Welcome to Impact Factor, your weekly dose of commentary on a new medical study. I'm Dr F. Perry Wilson of the Yale School of Medicine.

In the coronavirus era, pregnant women represent a unique cohort in the hospital. They can have florid COVID-19 symptoms, and deaths have been reported. Of course, they may also be in the hospital just to deliver a baby and have COVID detected incidentally.

Early on in the pandemic, a friend of mine — an anesthesiologist in New York City — told me how overwhelmed he was with COVID cases. Not in the ICU; he was working in the maternity ward. Ordinary pregnancies became complicated, C-sections spiked, and outcomes worsened. But until I saw this paper appearing in JAMA Internal Medicine, his experience was just another anecdote in a sea of COVID war stories.

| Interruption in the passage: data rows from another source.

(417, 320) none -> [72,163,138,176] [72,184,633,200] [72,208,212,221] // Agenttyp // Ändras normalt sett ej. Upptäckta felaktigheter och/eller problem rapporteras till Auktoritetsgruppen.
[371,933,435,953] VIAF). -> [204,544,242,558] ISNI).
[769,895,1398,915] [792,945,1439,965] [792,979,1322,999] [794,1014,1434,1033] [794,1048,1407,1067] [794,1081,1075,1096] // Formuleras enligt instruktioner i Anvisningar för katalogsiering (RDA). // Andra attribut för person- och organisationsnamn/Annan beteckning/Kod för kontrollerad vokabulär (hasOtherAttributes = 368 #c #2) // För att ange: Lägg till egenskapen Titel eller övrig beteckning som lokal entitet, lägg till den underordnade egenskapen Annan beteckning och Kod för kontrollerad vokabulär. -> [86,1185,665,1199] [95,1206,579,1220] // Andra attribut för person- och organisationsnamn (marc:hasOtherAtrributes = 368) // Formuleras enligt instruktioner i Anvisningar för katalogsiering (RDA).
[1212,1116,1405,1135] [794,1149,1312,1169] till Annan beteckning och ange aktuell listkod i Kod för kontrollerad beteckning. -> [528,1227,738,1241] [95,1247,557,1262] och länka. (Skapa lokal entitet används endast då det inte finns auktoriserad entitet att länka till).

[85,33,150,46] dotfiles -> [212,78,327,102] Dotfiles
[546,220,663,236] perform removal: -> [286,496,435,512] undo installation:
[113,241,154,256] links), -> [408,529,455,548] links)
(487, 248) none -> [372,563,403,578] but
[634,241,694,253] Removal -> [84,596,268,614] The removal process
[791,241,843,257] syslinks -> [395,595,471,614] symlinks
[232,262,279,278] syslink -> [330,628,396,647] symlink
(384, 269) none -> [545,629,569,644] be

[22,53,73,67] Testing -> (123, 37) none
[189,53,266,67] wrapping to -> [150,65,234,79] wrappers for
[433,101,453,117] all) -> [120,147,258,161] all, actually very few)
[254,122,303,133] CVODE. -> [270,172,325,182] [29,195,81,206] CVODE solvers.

Finally, we have some hard data on the risks of COVID-19 in pregnancy. And we need it now more than ever, as women who are pregnant or are thinking of becoming pregnant will need to make decisions about getting a vaccine — a vaccine that was evaluated in studies specifically excluding pregnant women.

Women who become pregnant tend to be younger and healthier than the general US adult. As such, in the absence of pregnancy, they would often be considered low risk and not a vaccine priority group. But this paper shows that COVID-19 has some pretty significant effects in pregnancy, and we need to take those risks into account when we consider whether to advise vaccination.

The study leveraged an absolutely huge database that combines records from multiple payers to capture 20% of all deliveries in the US between April 1 and November 23, 2020 — 406,446 women total, of whom 6380 (1.6%) had COVID at the time of delivery. The authors compared baseline characteristics and outcomes across these two groups.


Women delivering a baby while infected with COVID tended to be younger than those without COVID. Mirroring the national prevalence, they were more likely to be Black or Hispanic, more likely to have diabetes, and more likely to have obesity.


The authors adjusted for those and other factors to determine what the independent effect of COVID-19 was on pregnancy outcomes. Now, bad things happening during pregnancy is pretty rare in this country, so I want to be clear that I am presenting relative increases in risk, not absolute risk. For example, COVID was associated with a 25-fold increase in the risk for mechanical ventilation — but just 1.3% of women with COVID were intubated overall.


Women with COVID had a relative 7% increased risk of having a cesarean delivery, a 19% increased risk for preterm labor, and a 23% increased risk for stillbirth. They had a sixfold increased risk of going to the intensive care unit and a 3.5-fold increased risk for venous thromboembolism. Nine women died in the COVID group and only 20 in the 60-fold bigger COVID-negative group.


Again, most women had none of these things, but the presence of COVID clearly increases the risk.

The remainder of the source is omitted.